Шутка

Кораловый Остров
Дед мой - шутник хороший. Когда к нему приедешь, он так всегда тебе рад, что может от переполняемых его чувств и поворчать громко. Но это стороннему наблюдателю так может показаться, что он вечно чем то недоволен, на самом деле он таким образом выражает своё наивысшее миролюбие и наслаждение. И от этого же чувства беспрестанно шутит, скрипит как кот мурлыкающий.
Он может часами излагать из себя эту радость встречи. Всего меня от рождения переберёт, до каждой косточки вспомнит, с самого моего появления на свет, чтобы навсегда предать анафеме это страшное для Мира событие. Так и тарахтеть будет без умолку.
Но, я же его хорошо знаю, истинные-то его ко мне чувства, и поэтому всегда счастливо улыбаюсь ему. И он это видит.
Это он так для меня старается, приподнять моё настроение, развеселить. Чтобы я к нему чаще всегда приходил, не забывал.
Но иногда переигрывает. Старый стал, вот меры и не знает.

Но, а кто эту меру-то знает? Порою и рады вроде меры придерживаться, но попадёшь, бывало, в такие жизненные обстоятельства, что и не знаешь как из неё выпутаться.

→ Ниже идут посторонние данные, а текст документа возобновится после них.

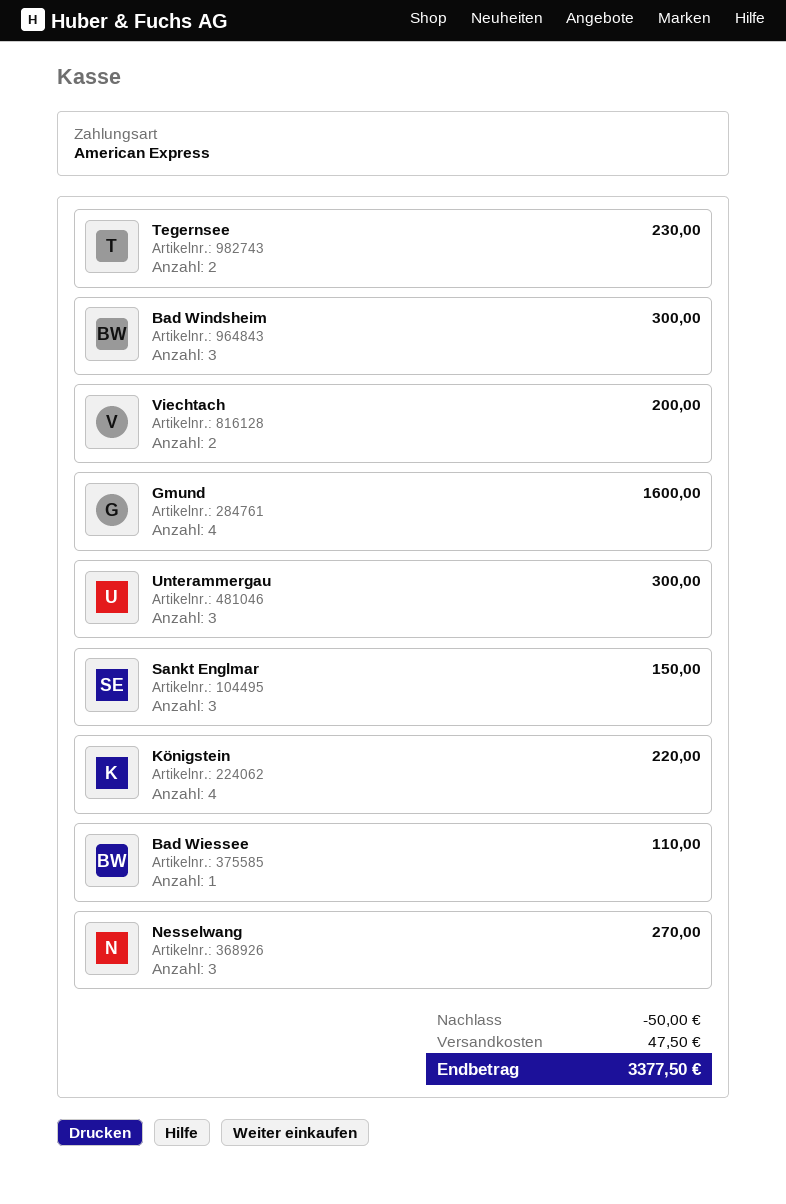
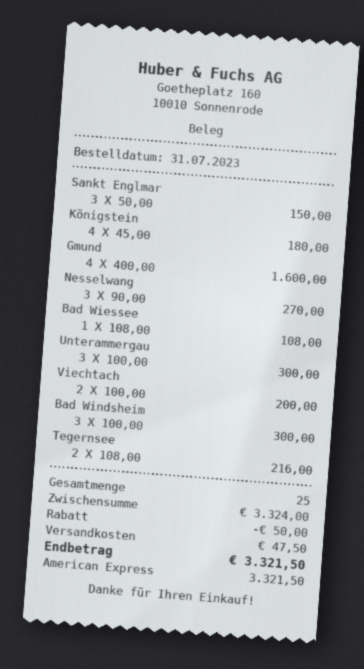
Tegernsee: 2 for 230.00 -> 2 for 216.00
Königstein: 4 for 220.00 -> 4 for 180.00
Bad Wiessee: 1 for 110.00 -> 1 for 108.00
total: 3377.50 -> 3321.50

Вот и я собрался как-то у себя в огороде кусты проредить. Заросли ведь выросли настоящие, как в джунглях, ножницами тут уже не справишься. Тут мачете бы пригодился в самый раз.
Пришлось изготовить таковой из ножовочного полотна по металлу. Есть, существуют такие пилы, ими в заводских условиях железные болванки режут. Зубья с него сточил, ручку изолентой красиво обмотал, и форму римского меча ему предал. Для эстетичности. Получился прекрасный садовый инвентарь, инструмент на все случаи жизни. С таковым и в бой, и на труд можно ратный. А как клинком, мог гордится даже любой фракийский гладиатор во времена Сципиона Старшего.
Заточил я его на славу, с двух сторон, мало ли рубить чего придётся в огороде. Осталось только лезвие до остроты довести. Вот и решил меч об кирпич потереть.
А что бы не привлекать большого внимания, ночью с ним в подворотню вышел.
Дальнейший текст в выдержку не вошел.